As promised, here are the program notes from John Pietrowski, Artistic Director.


If we have learned nothing else from these difficult times, I think we have remembered the need for, and value of, collaboration, compassion, listening, and creativity. So much of what we thought was true, so many of our assumptions about how the “world works,” have been altered, perhaps even torn apart. It has not been easy for many, and has sent many of us back to examine some basic values to see what we can find there.

For those who do ongoing work in the creative arts, or in any creative field for that matter, humbly questioning assumptions, lovingly tearing things apart, and lovingly putting them back together is an almost daily task that moves towards an unspoken goal of a connection with a spiritual self, a “better angel of our being” (to crib from Abraham Lincoln) that is almost always in a state of transcendence or renewal.
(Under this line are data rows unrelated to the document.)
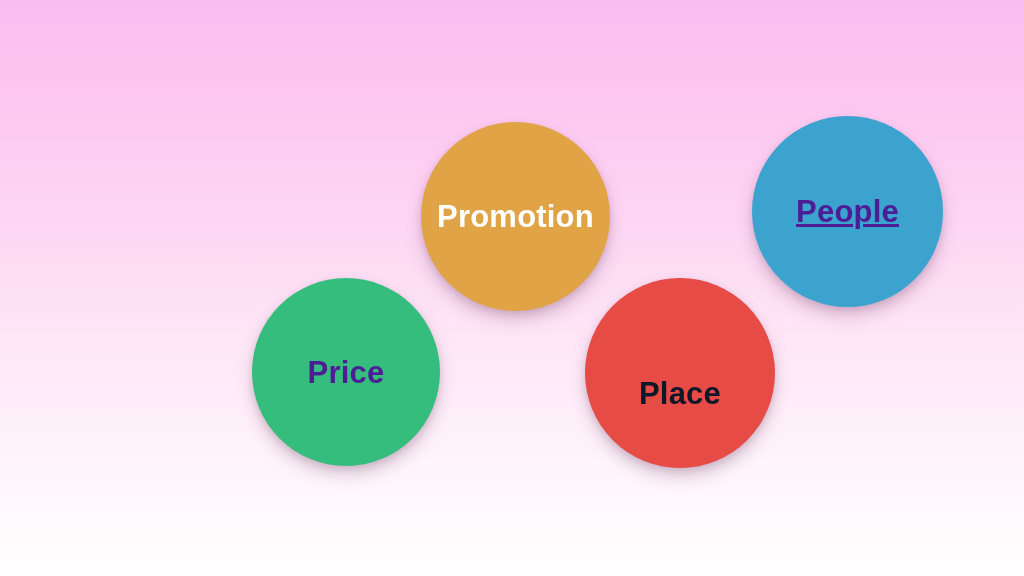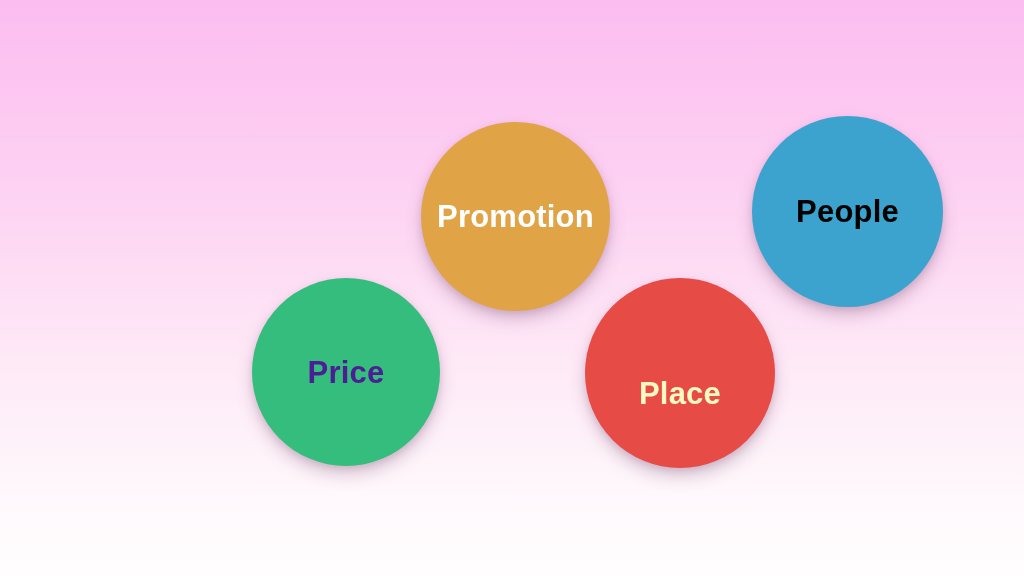--- a/index.html
+++ b/index.html
@@ -75,7 +75,7 @@
   </div>
 
   <div class="circle" style="left: 752px; top: 116px; width: 191px; height: 191px; background: rgb(59, 163, 206);">
-    <span class="circle-label" style="color: #000000;">People</span>
+    <span class="circle-label" style="color: #4c1d95; text-decoration: underline;">People</span>
   </div>
 </div>
 

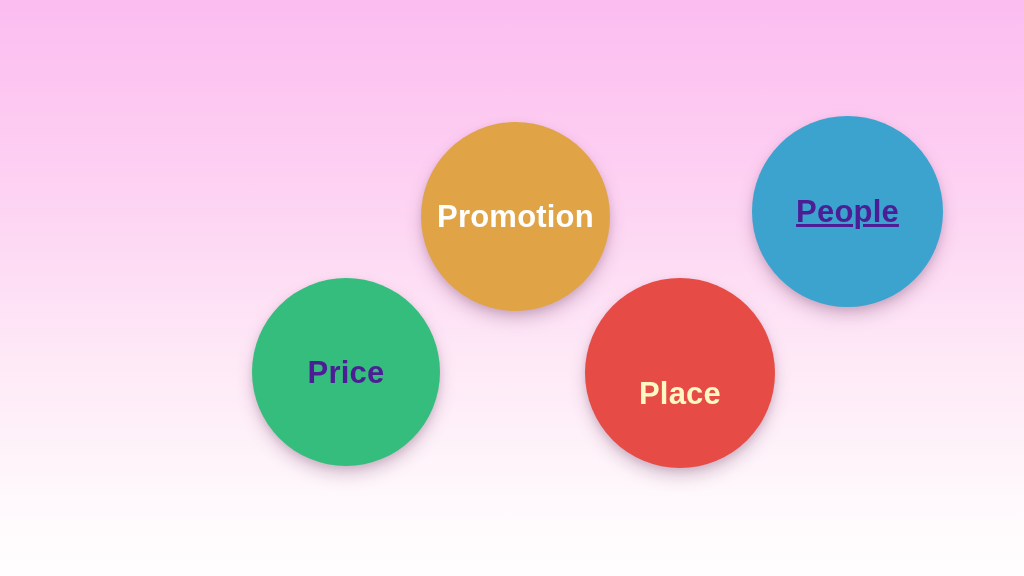--- a/index.html
+++ b/index.html
@@ -71,7 +71,7 @@
   </div>
 
   <div class="circle" style="left: 585px; top: 278px; width: 190px; height: 190px; background: rgb(230, 75, 69);">
-    <span class="circle-label" style="color: #fef9c3; margin-top: 40px;">Place</span>
+    <span class="circle-label" style="color: #0f172a; margin-top: 40px;">Place</span>
   </div>
 
   <div class="circle" style="left: 752px; top: 116px; width: 191px; height: 191px; background: rgb(59, 163, 206);">

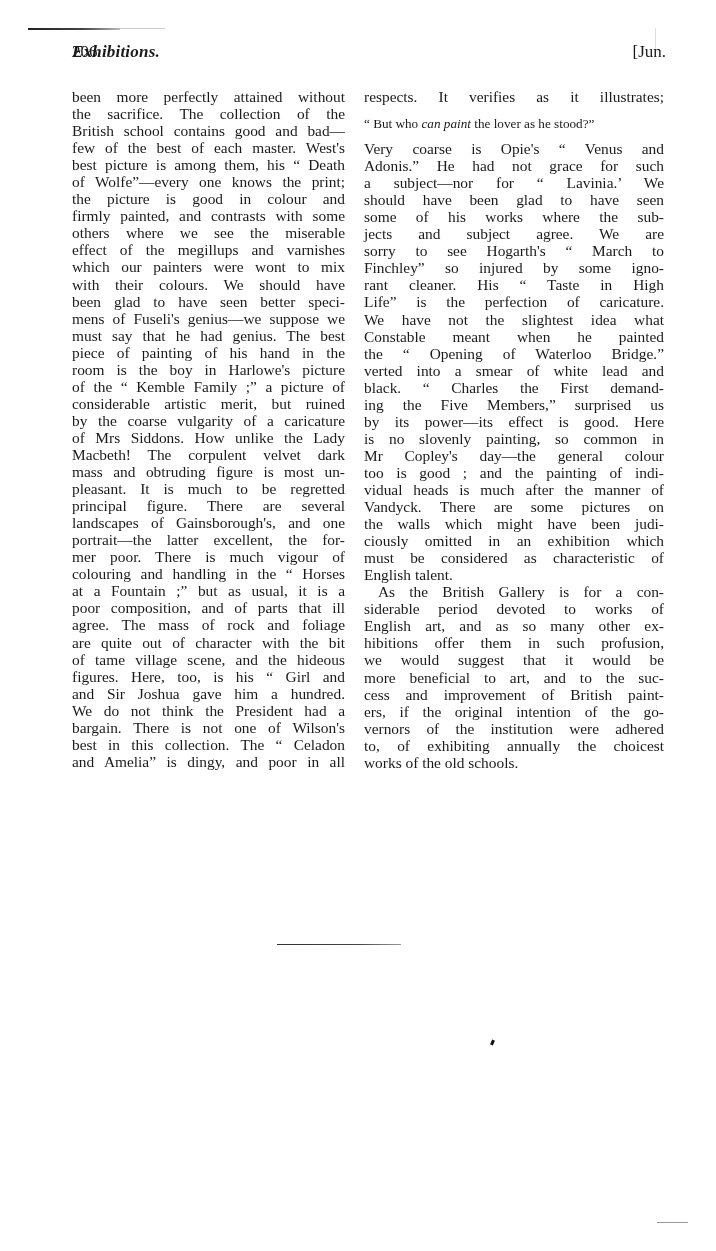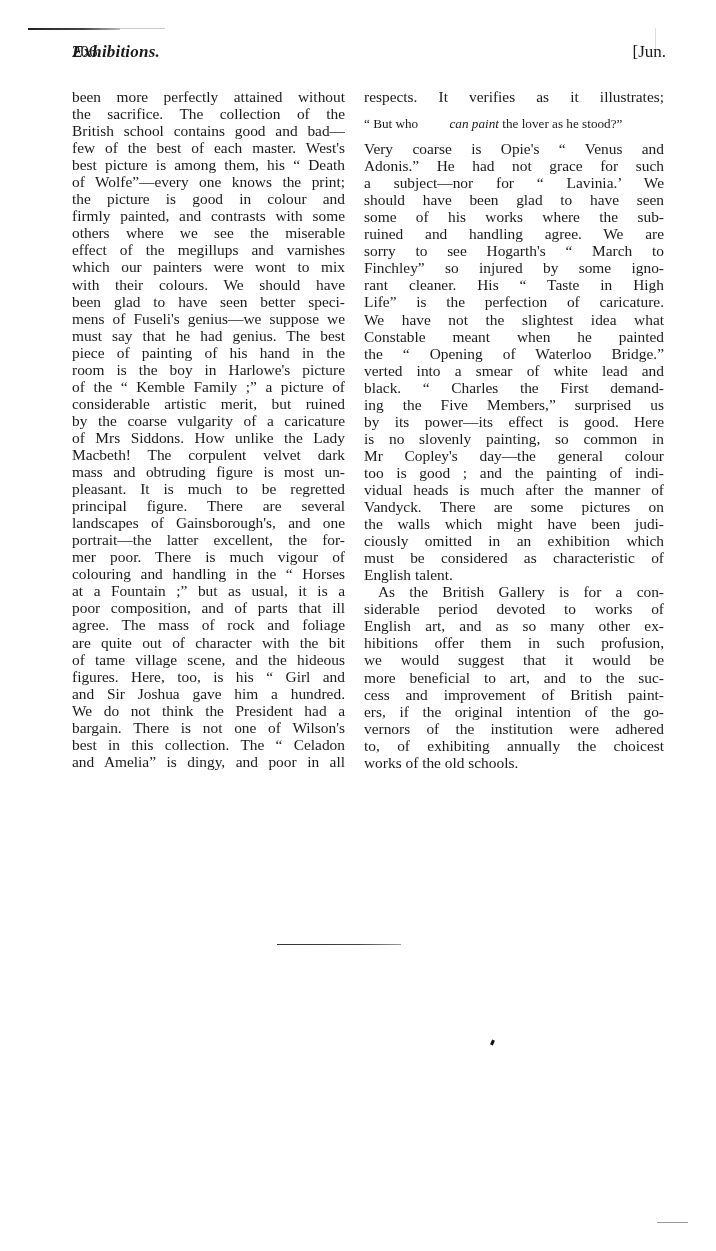--- a/index.html
+++ b/index.html
@@ -26,7 +26,7 @@
     .quote { display: block; font-size: 13.2px; margin: 10px 0 9px 0; white-space: nowrap;
              height: 16px; }
     .quote .it { font-style: italic; }
-    .it { font-style: italic; margin-left: 28px; }
+    .it { font-style: italic; }
     .bottom-rule { position: absolute; left: 277px; top: 944px; width: 124px; height: 1px;
                    background: linear-gradient(to right, #333 0%, #444 65%, #999 100%); }
     .ink-mark { position: absolute; left: 491px; top: 1040px; width: 3px; height: 5px;

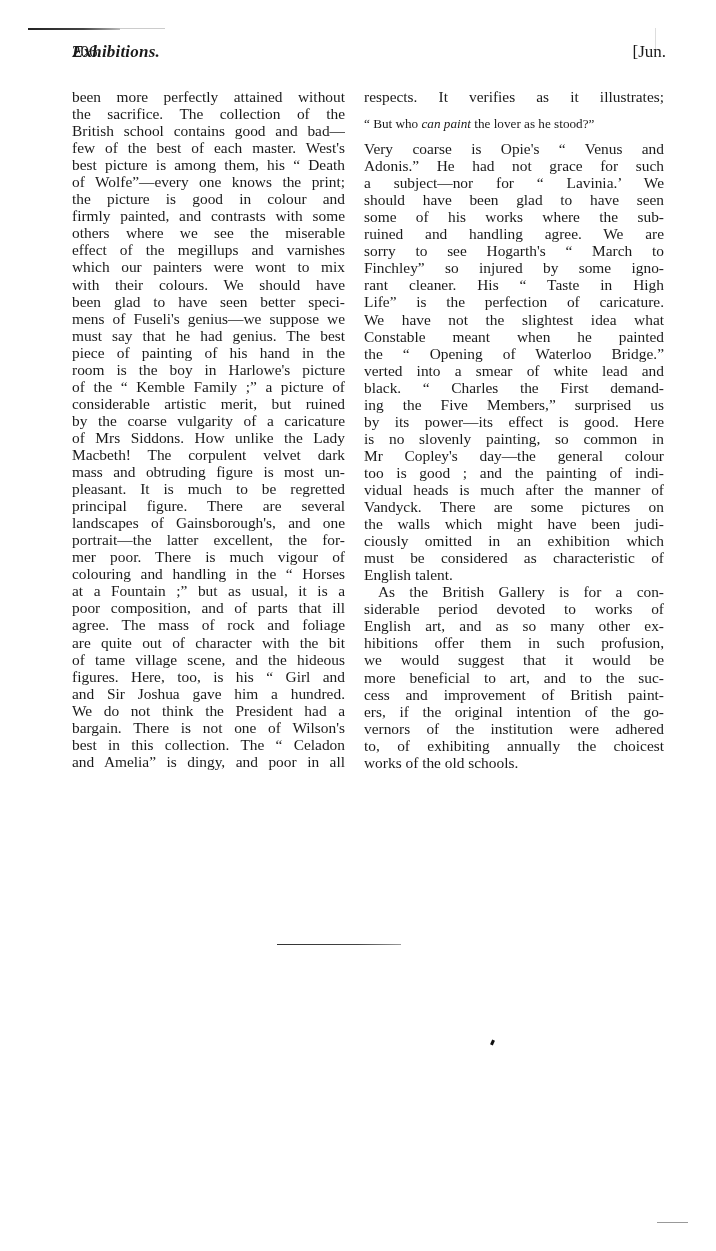--- a/index.html
+++ b/index.html
@@ -100,7 +100,7 @@
       <span class="line">a subject—nor for “ Lavinia.’  We</span>
       <span class="line">should have been glad to have seen</span>
       <span class="line">some of his works where the sub-</span>
-      <span class="line">ruined and handling agree.   We are</span>
+      <span class="line">jects and subject agree.   We are</span>
       <span class="line">sorry to see Hogarth's “ March to</span>
       <span class="line">Finchley” so injured by some igno-</span>
       <span class="line">rant cleaner.  His “ Taste in High</span>

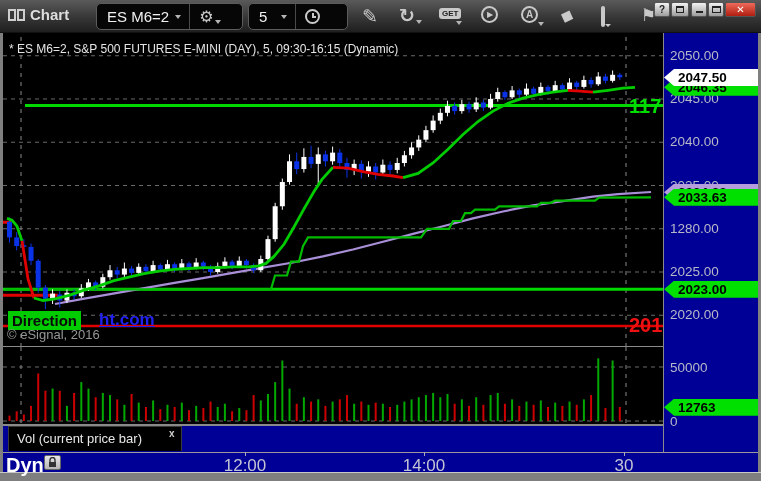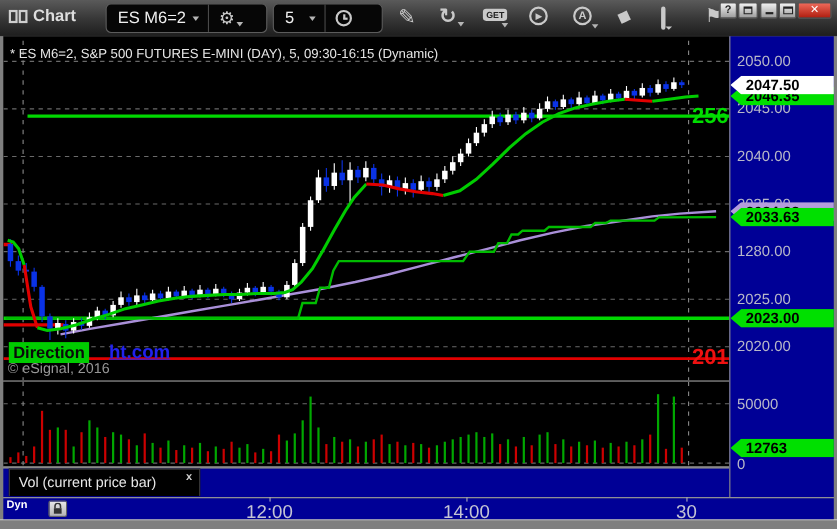--- a/index.html
+++ b/index.html
@@ -498,7 +498,7 @@
       <polyline points="590,59.1 605,57.3 620,55.2 632,54.3" fill="none" stroke="#00cc00" stroke-width="2.8"></polyline>
     </svg>
   <div id="chart-header" class="abs">* ES M6=2, S&amp;P 500 FUTURES E-MINI (DAY), 5, 09:30-16:15 (Dynamic)</div>
-  <div id="big-label-1" class="abs big-label" style="color: rgb(0, 221, 0); left: 626px; top: 62.4875px;">256</div>
+  <div id="big-label-1" class="abs big-label" style="color: rgb(0, 221, 0); left: 626px; top: 62.4875px;">117</div>
   <div id="big-label-2" class="abs big-label" style="color: rgb(238, 17, 17); left: 626px; top: 281.062px;">201</div>
   <div id="wm-box" class="abs">Direction</div>
   <div id="wm-link" class="abs">ht.com</div>

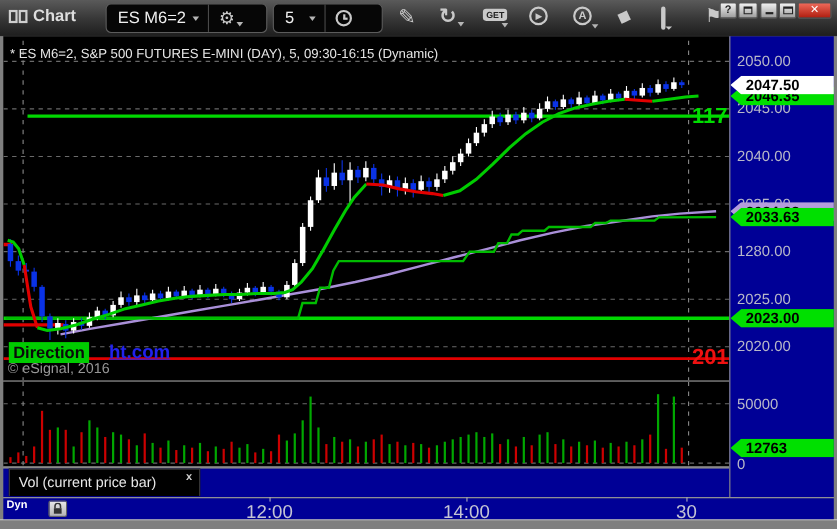--- a/index.html
+++ b/index.html
@@ -69,7 +69,7 @@
   #vol-tab { left:5px; top:0px; width:174px; height:25px; background:#000; border:1px solid #3a3a3a; border-bottom:none; }
   #vol-tab-label { left:8px; top:4px; color:#e8e8e8; font-size:13px; }
   #vol-tab-close { left:160px; top:1px; color:#cfcfcf; font-size:10px; font-weight:bold; }
-  #dyn-label { left:3px; top:1px; color:#fff; font-size:10px; font-weight:bold; }
+  #dyn-label { left:3px; top:1px; color:#fff; font-size:20px; font-weight:bold; }
   #lock-btn { left:41px; top:2px; width:17px; height:15px; background:linear-gradient(#e8e8e8,#b5b5b5);
     border:1px solid #666; border-radius:2px; display:flex; align-items:center; justify-content:center; }
   .time-label { position:absolute; top:3px; color:#c4c4d4; font-size:17px; transform:translateX(-50%); }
What is happening in the world right now reflects what we are constantly doing with ourselves every time we create, unfortunately in the world there seems to be, in certain very loud and visible quarters, a lot less humility and a lot less love.

None of this process is mystical in the stereotypical sense of the word, and when you are working with the arts, there is that tangible product that must be made that grounds you. But it also tests you, and changes you, and ultimately becomes a reflection of who you are, who you were, and who you will be. It is life writ small and large all at once, and that magical moment on the stage, which Martin Esslin called the “Eternal Present,” wraps up all of the contradictions of being human into a package that we can study and admire. It is what we imagine existence to be, and if our imaginations are truly healthy, our daily lives, which are manifestations of our beliefs and imagined thoughts, will reflect that, and follow suit.

The theatre requires us to build a community of people who strive to really listen to each other, to compassionately collaborate to make a new world every time we set a piece of action into motion in a space. It is what we need right now. And this is why we need to honor these young writers who have taken a run at this and set yet one more positive and irreversible action into motion.